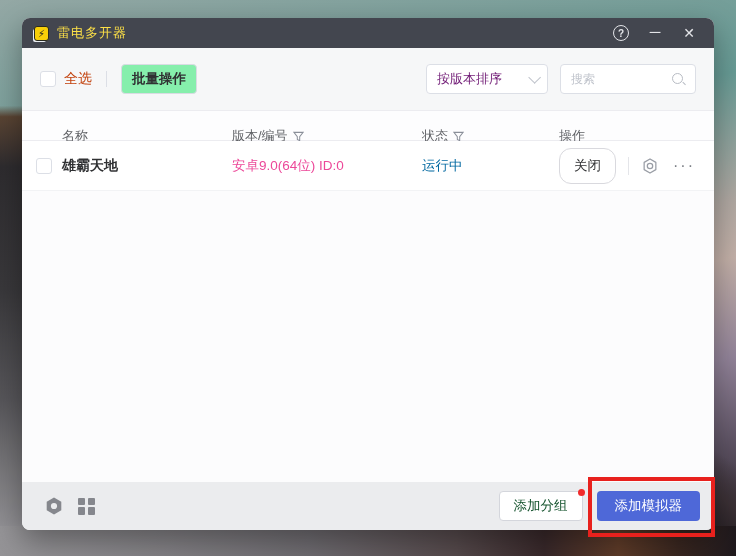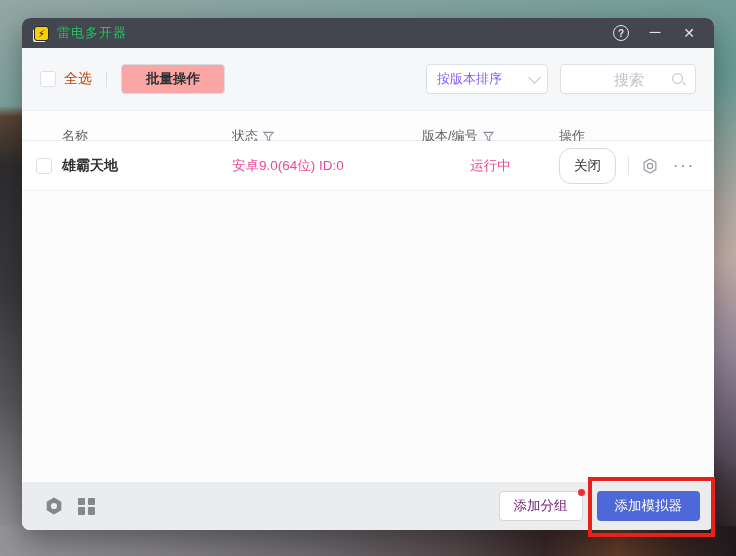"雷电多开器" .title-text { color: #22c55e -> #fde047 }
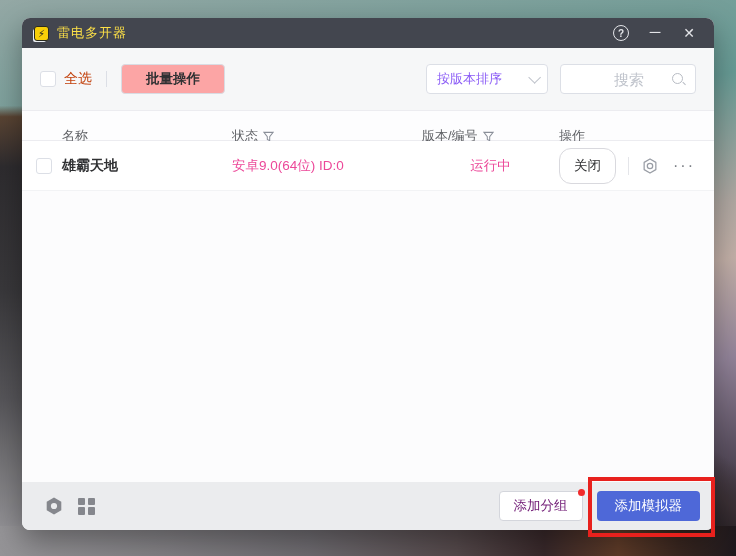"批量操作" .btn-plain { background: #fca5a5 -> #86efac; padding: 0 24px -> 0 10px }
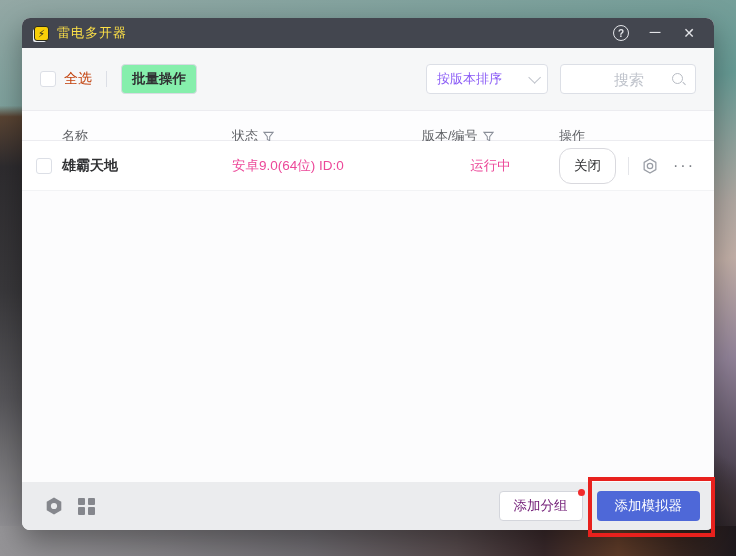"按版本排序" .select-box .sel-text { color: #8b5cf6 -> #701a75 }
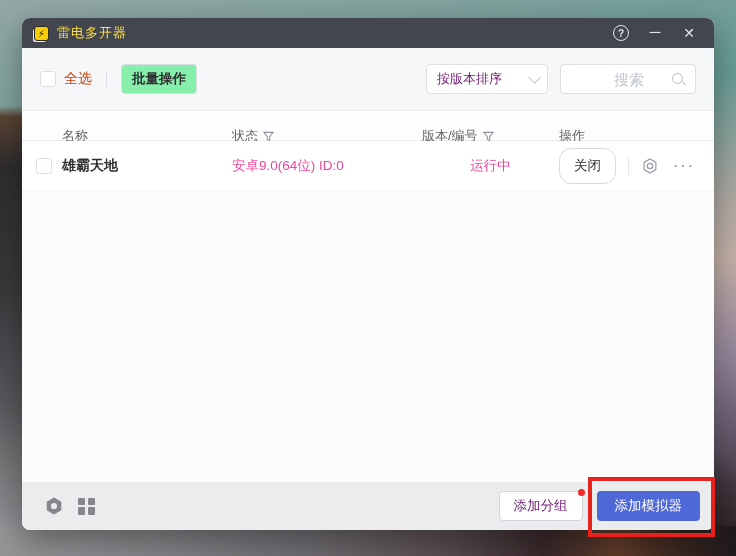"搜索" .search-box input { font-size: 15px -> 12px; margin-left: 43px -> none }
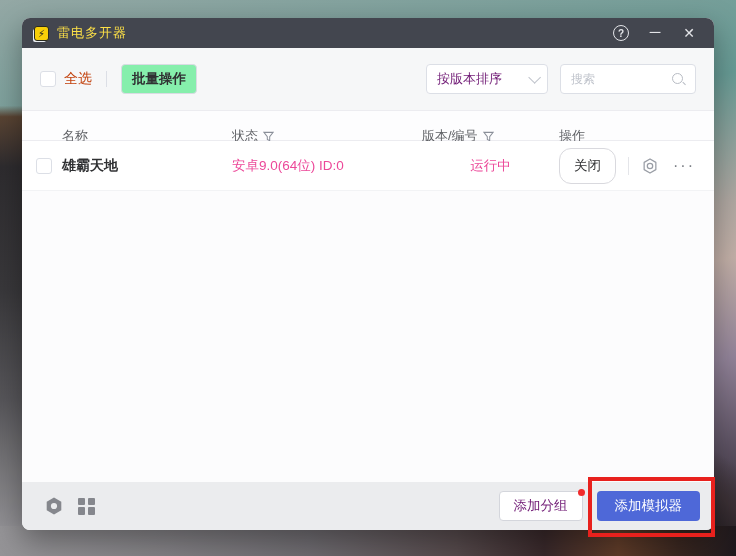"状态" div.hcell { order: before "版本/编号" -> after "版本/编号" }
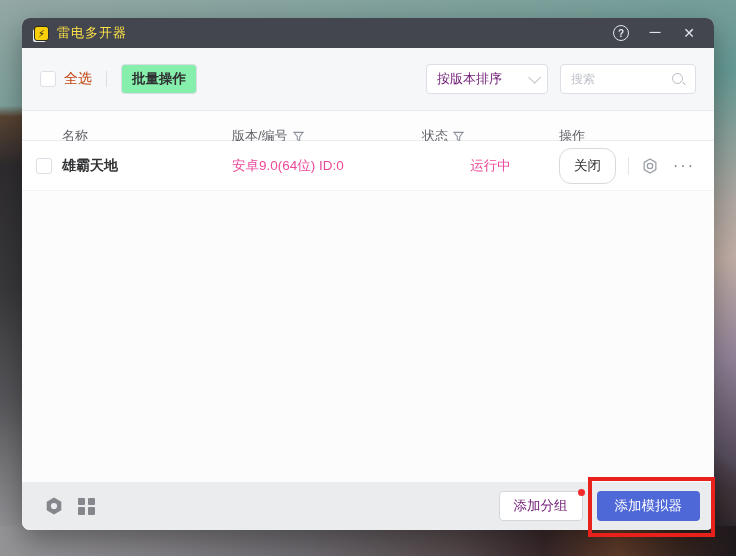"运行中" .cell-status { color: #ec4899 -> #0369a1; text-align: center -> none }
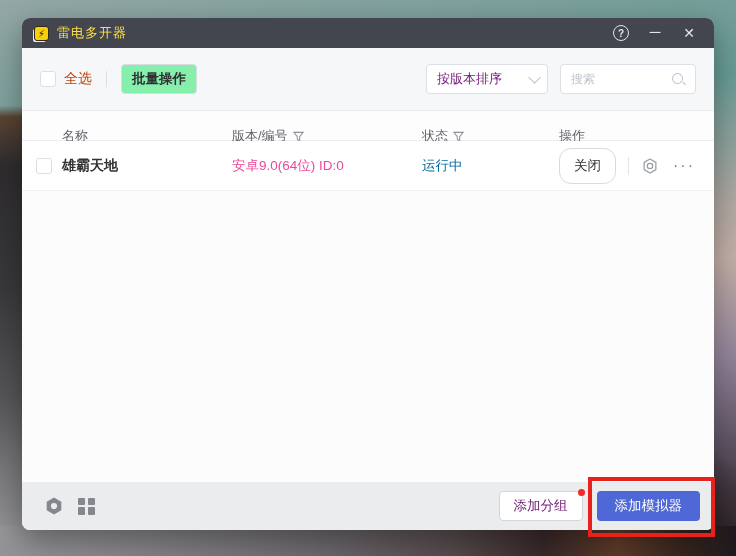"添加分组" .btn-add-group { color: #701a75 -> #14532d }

• • •

- _INSTRUCTIONS FOR THE TASK_:
Without the pictures, repeat exactly the lines running from the line containing "font-size: 15px ->" through the end of the data, both ends included.

- _RESPONSE TO THIS EXERCISE_:
"搜索" .search-box input { font-size: 15px -> 12px; margin-left: 43px -> none }
"状态" div.hcell { order: before "版本/编号" -> after "版本/编号" }
"运行中" .cell-status { color: #ec4899 -> #0369a1; text-align: center -> none }
"添加分组" .btn-add-group { color: #701a75 -> #14532d }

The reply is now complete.